◆ Work order ◆
Only the text is wanted; write out each record below exactly and exclude all pictures.

◆ Data shown ◆
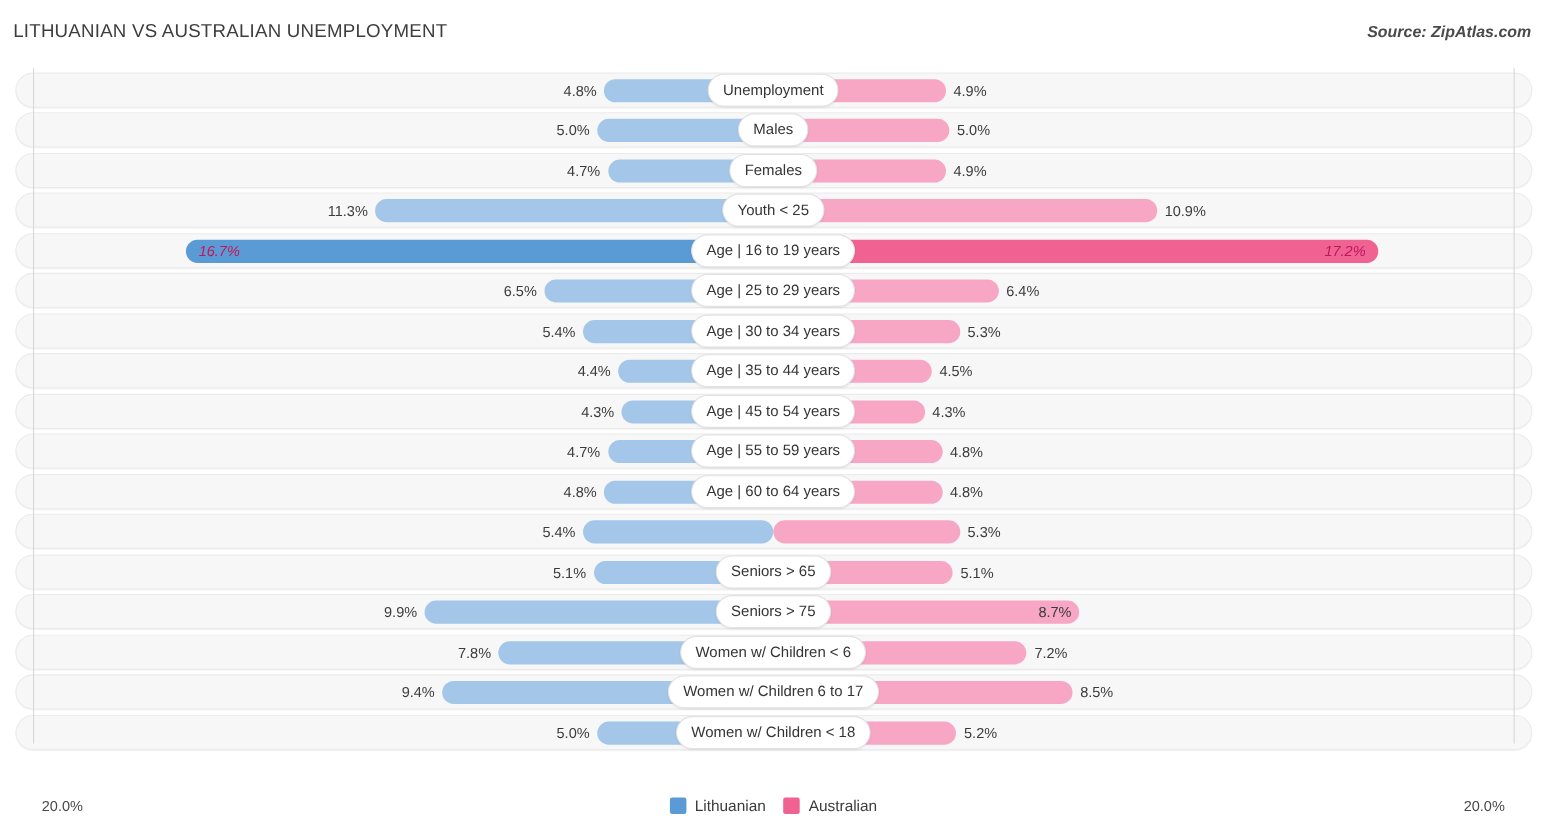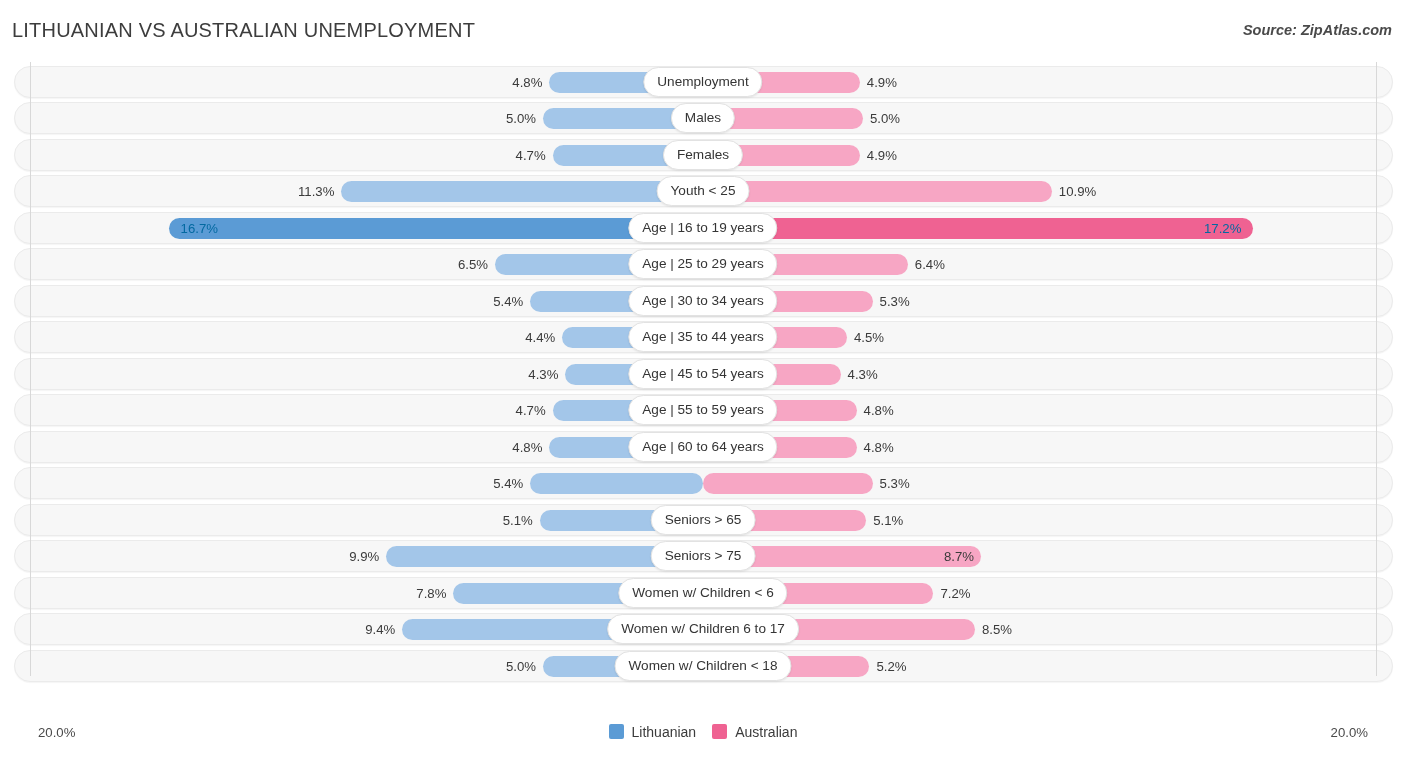--- a/index.html
+++ b/index.html
@@ -18,21 +18,21 @@
 
   
   .header {
     position: relative;
     height: 60px;
   }
   .chart-title {
     position: absolute;
     left: 12px;
     top: 19px;
-    font-size: 20px;
+    font-size: 17px;
     letter-spacing: .2px;
     color: #3d3d3d;
     font-weight: 400;
     white-space: nowrap;
   }
   .source {
     position: absolute;
     right: 14px;
     top: 22px;
     font-size: 14.5px;
@@ -106,22 +106,23 @@
     color: #3b3b3b;
     white-space: nowrap;
     z-index: 2;
     line-height: 19px;
   }
   .val.left  { text-align: right; }
   .val.right { text-align: left; }
 
   
   .val.inside {
-    color: #0369a1;
+    color: #be185d;
     z-index: 4;
+    font-style: italic;
   }
 
   
   .center-label {
     position: absolute;
     left: 703px;
     top: 3px;
     transform: translateX(-50%);
     background: #ffffff;
     border: 1px solid #e2e2e2;
@@ -159,21 +160,21 @@
     left: 0;
     right: 0;
     top: 7px;
     display: flex;
     justify-content: center;
     align-items: center;
     gap: 16px;
   }
   .legend-item {
     display: flex;
-    align-items: flex-start;
+    align-items: flex-end;
     gap: 8px;
   }
   .swatch {
     width: 15px;
     height: 15px;
     border-radius: 2px;
     display: block;
   }
   .legend-text {
     font-size: 14px;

◆ Output ◆
--- a/index.html
+++ b/index.html
@@ -18,21 +18,21 @@
 
   
   .header {
     position: relative;
     height: 60px;
   }
   .chart-title {
     position: absolute;
     left: 12px;
     top: 19px;
-    font-size: 20px;
+    font-size: 17px;
     letter-spacing: .2px;
     color: #3d3d3d;
     font-weight: 400;
     white-space: nowrap;
   }
   .source {
     position: absolute;
     right: 14px;
     top: 22px;
     font-size: 14.5px;
@@ -106,22 +106,23 @@
     color: #3b3b3b;
     white-space: nowrap;
     z-index: 2;
     line-height: 19px;
   }
   .val.left  { text-align: right; }
   .val.right { text-align: left; }
 
   
   .val.inside {
-    color: #0369a1;
+    color: #be185d;
     z-index: 4;
+    font-style: italic;
   }
 
   
   .center-label {
     position: absolute;
     left: 703px;
     top: 3px;
     transform: translateX(-50%);
     background: #ffffff;
     border: 1px solid #e2e2e2;
@@ -159,21 +160,21 @@
     left: 0;
     right: 0;
     top: 7px;
     display: flex;
     justify-content: center;
     align-items: center;
     gap: 16px;
   }
   .legend-item {
     display: flex;
-    align-items: flex-start;
+    align-items: flex-end;
     gap: 8px;
   }
   .swatch {
     width: 15px;
     height: 15px;
     border-radius: 2px;
     display: block;
   }
   .legend-text {
     font-size: 14px;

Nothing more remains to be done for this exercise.